DANSE | SPECTACLE

Compact / Diagnostic F20.9

19 Fév - 22 Fév 2019

Reprenant deux de ses pièces, la chorégraphe Jann Gallois fait dialoguer Compact et Diagnostic F20.9. Pour une plongée dans la zone de friction altérité-identité. Avec un duo hip-hop où deux danseurs ne se lâchent pas, suivi d'un solo sensible, restituant quelque chose de la pluralité des schizophrénies.

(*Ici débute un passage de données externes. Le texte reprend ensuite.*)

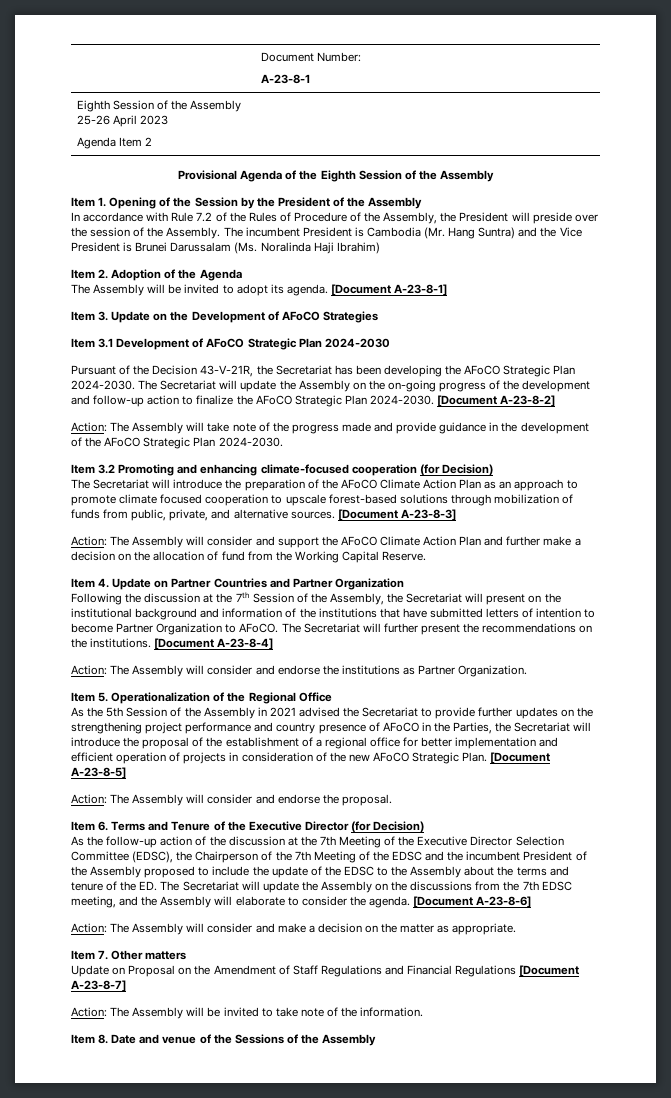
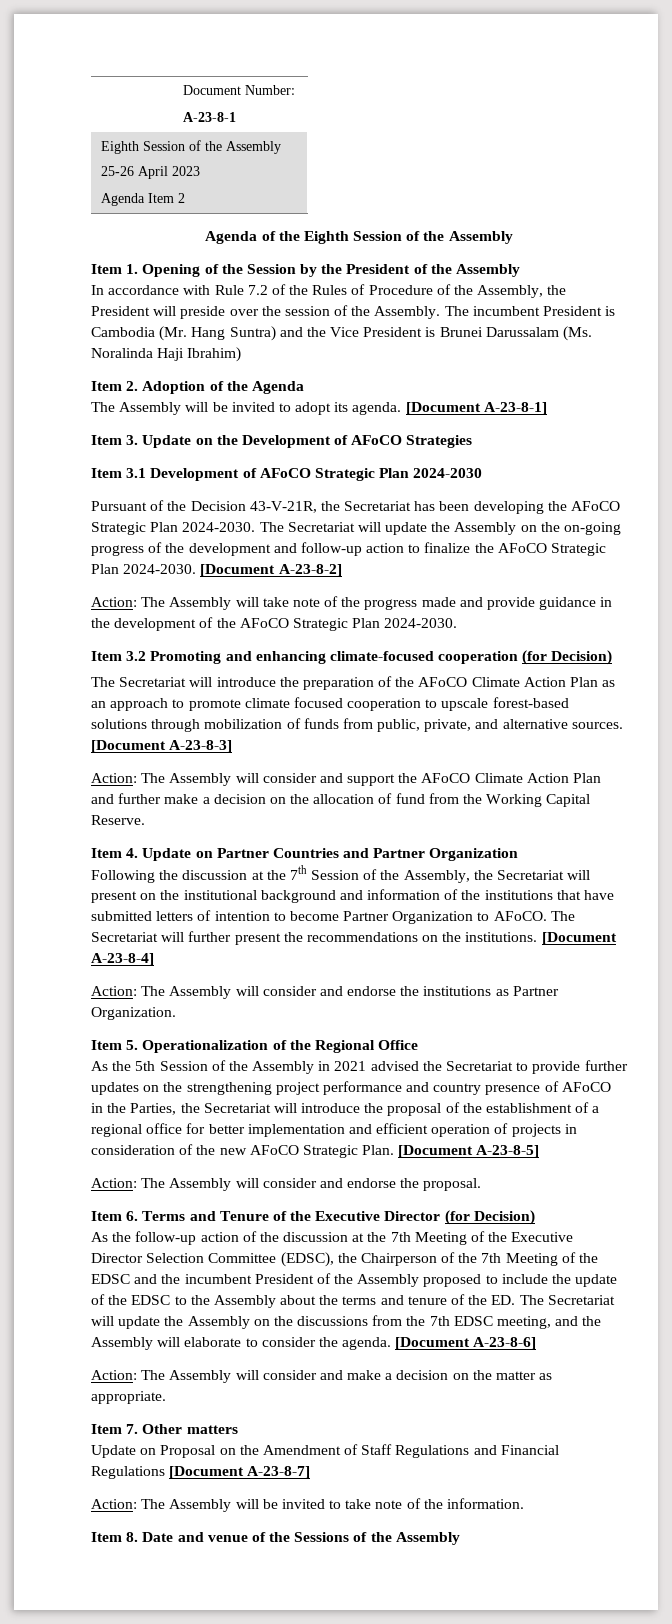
- Provisional Agenda of the Eighth Session of the Assembly
+ Agenda of the Eighth Session of the Assembly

Artiste associée à Chaillot – Théâtre National de la Danse, la chorégraphe Jann Gallois (Cie BurnOut) reprend deux de ses créations antérieures. À savoir Compact (2016) et Diagnostic F20.9 (2015). Un redoublement d’interprétation pour deux performances habitées par les frictions du couple identité-altérité. Duo puis solo, c’est avec le danseur hip-hop Rafael Smadja que Jann Gallois interprétera d’abord Compact. Avant de se livrer à un solo à la limite du pluriel, autour du trouble mental – encore mal connu – qu’est la schizophrénie. Soient deux moments d’altérité en acte, avec le contact physique d’une part et les troubles d’identification d’autre part. Le tout formant une immersion dans ce que le rapport à l’autre, et à soi, peut avoir de plus exigeant. En termes de demandes d’attention et de réponses adaptées. Deux performances où affleure la notion de défi : celui de ne jamais se lâcher, celui de devoir tout contrôler.

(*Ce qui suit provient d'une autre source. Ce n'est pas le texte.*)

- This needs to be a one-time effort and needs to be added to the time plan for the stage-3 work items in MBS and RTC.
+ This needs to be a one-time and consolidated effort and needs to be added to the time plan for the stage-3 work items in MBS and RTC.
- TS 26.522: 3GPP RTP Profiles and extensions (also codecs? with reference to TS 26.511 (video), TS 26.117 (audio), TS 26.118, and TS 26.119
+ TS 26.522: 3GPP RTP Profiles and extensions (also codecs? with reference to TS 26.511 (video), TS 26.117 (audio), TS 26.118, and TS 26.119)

Compact de Jann Gallois : un duo chorégraphique à l’épreuve du corps à corps

Duo d’une vingtaine de minutes, Compact répond à un protocole à la fois simple et exigeant. Deux danseurs, Jann Gallois et Rafael Smadja, composent un agrégat de deux corps constamment connectés. Sans se lâcher d’un pouce, les deux entités composent un entrelacs conjuguant danse hip-hop et danse contact. Terrain de jeu et d’expérimentation, Compact oscille entre burlesque et poésie, désamorçant l’agressivité de l’entrave par l’humour et la sympathie. Pour cette pièce, Jann Gallois s’est tournée vers deux musiciens contemporains. À savoir Alexandre Dai Castaing, à qui elle a commandé la musique d’introduction du spectacle. Et Nils Frahm, dont les notes de piano (Hammers, 2013 et Says, 2013) dessinent des paysages à la mélancolie pulsatile. Architecture de corps en mouvement, Compact explore l’ultra-connexion dans un monde à la limite de la décohérence. Avec des êtres à la fois constamment connectés, ramassés, mais à l’attention pourtant de plus en plus dispersée, diluée.

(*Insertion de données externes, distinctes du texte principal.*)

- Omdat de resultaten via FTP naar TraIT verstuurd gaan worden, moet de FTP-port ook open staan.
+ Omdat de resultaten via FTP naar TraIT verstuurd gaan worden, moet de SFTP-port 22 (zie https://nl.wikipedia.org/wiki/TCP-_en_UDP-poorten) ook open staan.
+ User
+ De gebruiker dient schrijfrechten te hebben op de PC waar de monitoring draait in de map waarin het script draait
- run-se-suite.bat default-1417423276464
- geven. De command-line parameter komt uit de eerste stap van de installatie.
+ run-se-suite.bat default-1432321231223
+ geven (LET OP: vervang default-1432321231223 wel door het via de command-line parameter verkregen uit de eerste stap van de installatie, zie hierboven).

Diagnostic F20.9 : par la danse, restituer quelque chose de la schizophrénie

À ce duo hyper-contrôlé vient répondre la pièce Diagnostic F20.9. Un nom clinique, qui reprend la Classification Internationale des Maladies, éditée par l’Organisation Mondiale de la Santé. Une nomenclature dans laquelle les désordres mentaux et comportementaux sont décrits dans les sections allant de F00 à F99. Avec les troubles schizophréniques occupant les portions F20-F29. Incommensurable décalage entre la description des symptômes et le vécu, Diagnostic F20.9 plonge dans ces expériences éprouvantes, par la danse. Une exploration de la contrainte qui s’appuie notamment sur le livre autobiographique Demain, j’étais folle d’Arnhild Lauveng. Tandis que sur scène, la contention que s’impose Jann Gallois est celle d’un espace réduit à neuf mètres carrés. Soit la surface minimale de tout espace d’incarcération, en France. Altérité conflictuelle, Diagnostic F20.9 restitue quelque chose des échanges avec les personnes schizophrènes que Jann Gallois a rencontrées. Hallucinations, dissociations, démultiplication… Autant d’expériences énigmatiques, retranscrites en gestes sensibles.